There is one last point I want to make about process: one thing done is better than two half done. This is true in terms of value provided. Half done things provide no value. This is true in terms of the system being in control. Partially done work introduces variation and drags away the attention of a team and makes it more likely that the past behavior of the system is about to become of no use as a guide. This is true in terms of the mental health of the people involved. Switching contexts is one of the most taxing parts of a programmer’s work. Systems should be optimized to have work flow to completion rather than pile up partially done.
How to ascend
Before diving into program organization in any deep way, you need to be able to chunk programming tasks, that is, given some problem of a kind that shows up regularly in your work, your mind knows the shape of the solution and how it will fit into a system without having to actually write out the code. This comes only from writing code, reflecting, and revisiting it.
I talked about relational databases and modeling in data persistence, and it is essential to learn here. After that, read David Parnas’s work on modules and program families, probably a half dozen papers. There is a collection of his selected works entitled Software Fundamentals that is worth your time.
After that, it becomes a question of studying systems. Look at the various named architectures people have written about (model-view-controller, map-reduce, lambda, hexagonal, and many others). Analyze them in terms of module structures and data flow. These particular architectures are someone’s solution for a particular program family. What about that program family drove it? What limits on the program family make parts of it make sense? If you extend the family in some direction, does it stop making sense? And then study the organization of lots of actual programs.

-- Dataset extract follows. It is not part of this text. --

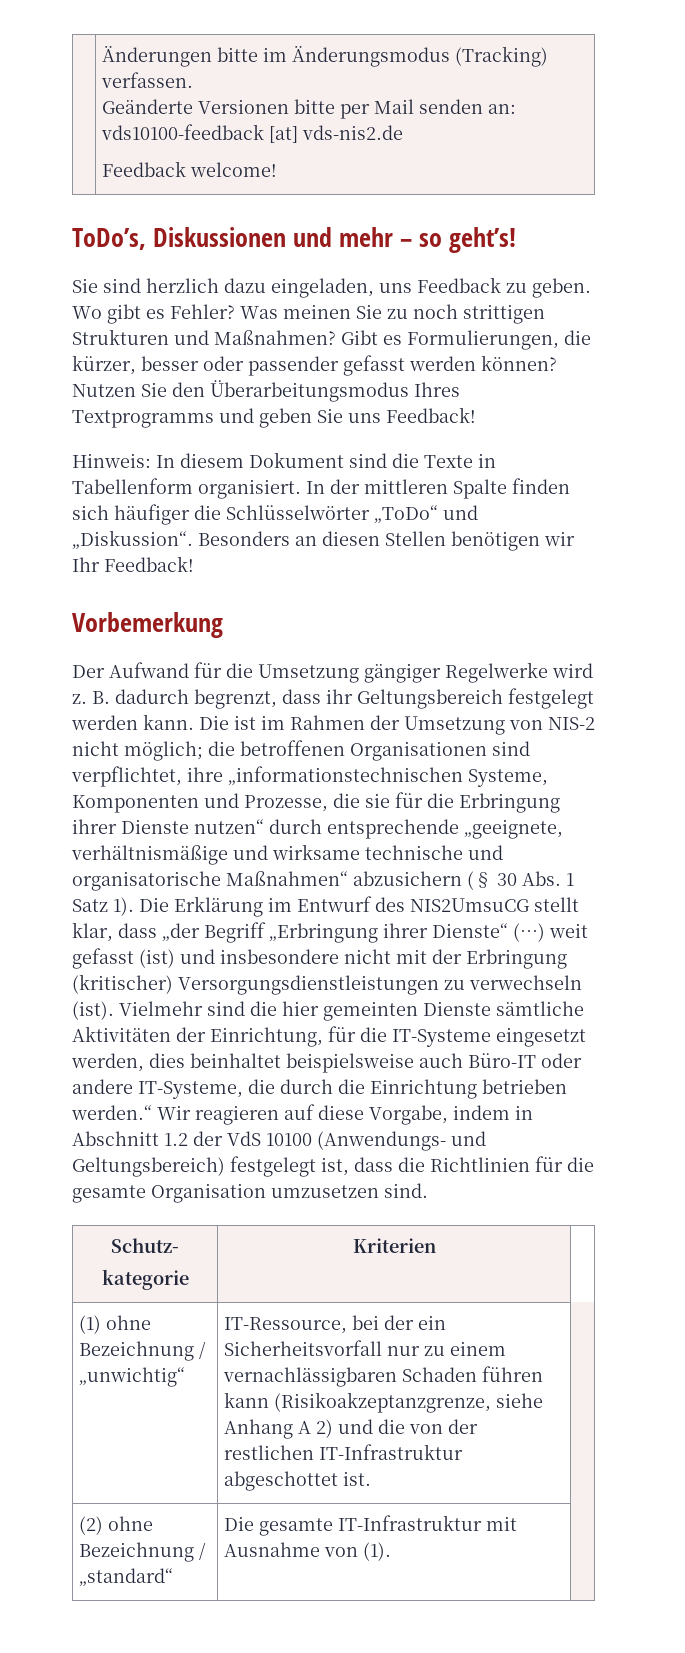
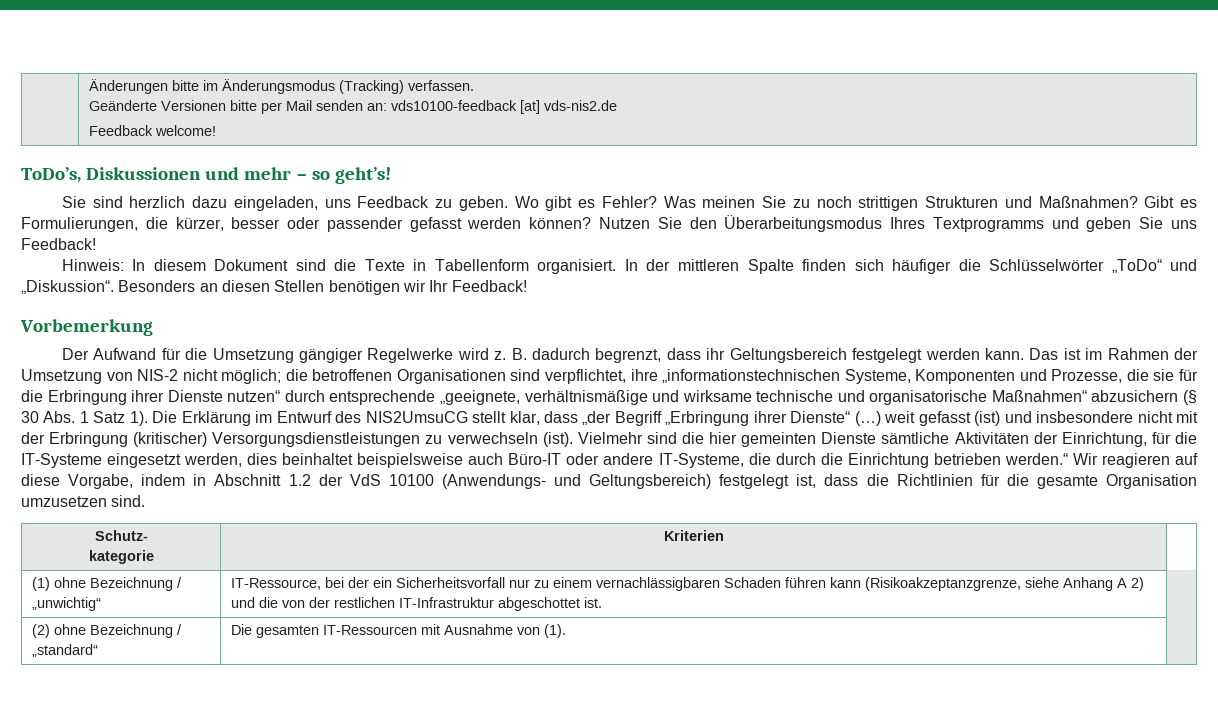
- Die ist im Rahmen der Umsetzung von NIS-2 nicht möglich; die betroffenen Organisationen sind verpflichtet, ihre „informationstechnischen Systeme, Komponenten und Prozesse, die sie für die Erbringung ihrer Dienste nutzen“ durch entsprechende „geeignete, verhältnismäßige und wirksame technische und organisatorische Maßnahmen“ abzusichern (§ 30 Abs. 1 Satz 1).
+ Das ist im Rahmen der Umsetzung von NIS-2 nicht möglich; die betroffenen Organisationen sind verpflichtet, ihre „informationstechnischen Systeme, Komponenten und Prozesse, die sie für die Erbringung ihrer Dienste nutzen“ durch entsprechende „geeignete, verhältnismäßige und wirksame technische und organisatorische Maßnahmen“ abzusichern (§ 30 Abs. 1 Satz 1).
- (2) ohne Bezeichnung / „standard“ | Die gesamte IT-Infrastruktur mit Ausnahme von (1). |
+ (2) ohne Bezeichnung / „standard“ | Die gesamten IT-Ressourcen mit Ausnahme von (1). |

Moving on to process, there is a large, useful literature on the design of systems of production. Start with Edward Deming’s Out of the Crisis (though ignore the section on intrinsic and extrinsic motivation). Read Goldratt’s work on constraints. Be cautious of how you apply what you read to software, though. Software and manufacturing are very different.
Read Donella Meadows’s Thinking in Systems and look into EM Forrester’s work on industrial dynamics. Once you have that basis, go look at the literature on agile, kanban, and lean. There is a lot of value there, but you need a basis to judge it. The material in the previous paragraph provides that background.
Sadly, effective systems are under continuous assault from those who either don’t understand them or are incentivized to break them. If you are in an organization where the system has already broken down and ossified, your best bet is to do what you are incentivized to do. Failing to do so prevents information on systemic failures from getting where it needs to go. The systems of political power in organizations determine whether you can defend and maintain a system or successfully operate in an ossified one. Pfeffer’s writing (The 7 Rules of Power and Leadership BS are good places to start) is probably the best information available on this.
As you study this, you will probably realize that how your employer organizes their software development is absurd, that your management does not know what it’s doing, and that they are cargo culting rituals that prevent the programmers from becoming more effective. The important thing to know is that you are not crazy.
There are also enormous amounts of nonsense out there about systems and development process and organization. Some of it is information that was good, but poorly repackaged and misinterpreted (see The Phoenix Project). Some of it is pure rubbish (Good to Great and the rest of Jim Collins’s work). Some of it is apologia to cover up an individual’s own failures and incompetence (anything by Jack Welch). This is a fraught area.